Return each entry exactly, with none missing.

▸ Data excerpts
####

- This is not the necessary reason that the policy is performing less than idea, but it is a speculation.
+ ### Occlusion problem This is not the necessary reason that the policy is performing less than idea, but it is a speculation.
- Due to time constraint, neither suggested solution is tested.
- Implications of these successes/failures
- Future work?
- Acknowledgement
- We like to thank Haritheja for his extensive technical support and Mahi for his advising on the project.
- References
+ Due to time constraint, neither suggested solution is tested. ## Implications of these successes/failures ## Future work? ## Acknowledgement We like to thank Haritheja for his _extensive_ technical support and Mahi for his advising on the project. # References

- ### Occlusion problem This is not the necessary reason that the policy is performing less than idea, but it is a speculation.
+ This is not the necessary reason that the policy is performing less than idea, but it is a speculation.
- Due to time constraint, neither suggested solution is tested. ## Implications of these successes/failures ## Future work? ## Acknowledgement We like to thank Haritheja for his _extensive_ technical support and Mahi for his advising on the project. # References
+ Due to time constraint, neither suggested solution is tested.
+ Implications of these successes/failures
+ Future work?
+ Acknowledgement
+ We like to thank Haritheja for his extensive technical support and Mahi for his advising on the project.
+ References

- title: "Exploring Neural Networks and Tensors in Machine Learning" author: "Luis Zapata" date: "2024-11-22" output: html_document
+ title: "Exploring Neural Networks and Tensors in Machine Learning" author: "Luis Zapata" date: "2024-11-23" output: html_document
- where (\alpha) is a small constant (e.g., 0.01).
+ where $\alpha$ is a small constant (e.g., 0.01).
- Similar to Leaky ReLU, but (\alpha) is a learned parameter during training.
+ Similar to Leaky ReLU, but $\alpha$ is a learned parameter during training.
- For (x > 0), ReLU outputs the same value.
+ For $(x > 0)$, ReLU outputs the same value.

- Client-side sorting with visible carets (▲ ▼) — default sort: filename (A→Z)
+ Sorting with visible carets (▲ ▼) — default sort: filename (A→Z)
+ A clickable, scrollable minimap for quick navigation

####

▸ Exercise solution
- This is not the necessary reason that the policy is performing less than idea, but it is a speculation.
+ ### Occlusion problem This is not the necessary reason that the policy is performing less than idea, but it is a speculation.
- Due to time constraint, neither suggested solution is tested.
- Implications of these successes/failures
- Future work?
- Acknowledgement
- We like to thank Haritheja for his extensive technical support and Mahi for his advising on the project.
- References
+ Due to time constraint, neither suggested solution is tested. ## Implications of these successes/failures ## Future work? ## Acknowledgement We like to thank Haritheja for his _extensive_ technical support and Mahi for his advising on the project. # References

- ### Occlusion problem This is not the necessary reason that the policy is performing less than idea, but it is a speculation.
+ This is not the necessary reason that the policy is performing less than idea, but it is a speculation.
- Due to time constraint, neither suggested solution is tested. ## Implications of these successes/failures ## Future work? ## Acknowledgement We like to thank Haritheja for his _extensive_ technical support and Mahi for his advising on the project. # References
+ Due to time constraint, neither suggested solution is tested.
+ Implications of these successes/failures
+ Future work?
+ Acknowledgement
+ We like to thank Haritheja for his extensive technical support and Mahi for his advising on the project.
+ References

- title: "Exploring Neural Networks and Tensors in Machine Learning" author: "Luis Zapata" date: "2024-11-22" output: html_document
+ title: "Exploring Neural Networks and Tensors in Machine Learning" author: "Luis Zapata" date: "2024-11-23" output: html_document
- where (\alpha) is a small constant (e.g., 0.01).
+ where $\alpha$ is a small constant (e.g., 0.01).
- Similar to Leaky ReLU, but (\alpha) is a learned parameter during training.
+ Similar to Leaky ReLU, but $\alpha$ is a learned parameter during training.
- For (x > 0), ReLU outputs the same value.
+ For $(x > 0)$, ReLU outputs the same value.

- Client-side sorting with visible carets (▲ ▼) — default sort: filename (A→Z)
+ Sorting with visible carets (▲ ▼) — default sort: filename (A→Z)
+ A clickable, scrollable minimap for quick navigation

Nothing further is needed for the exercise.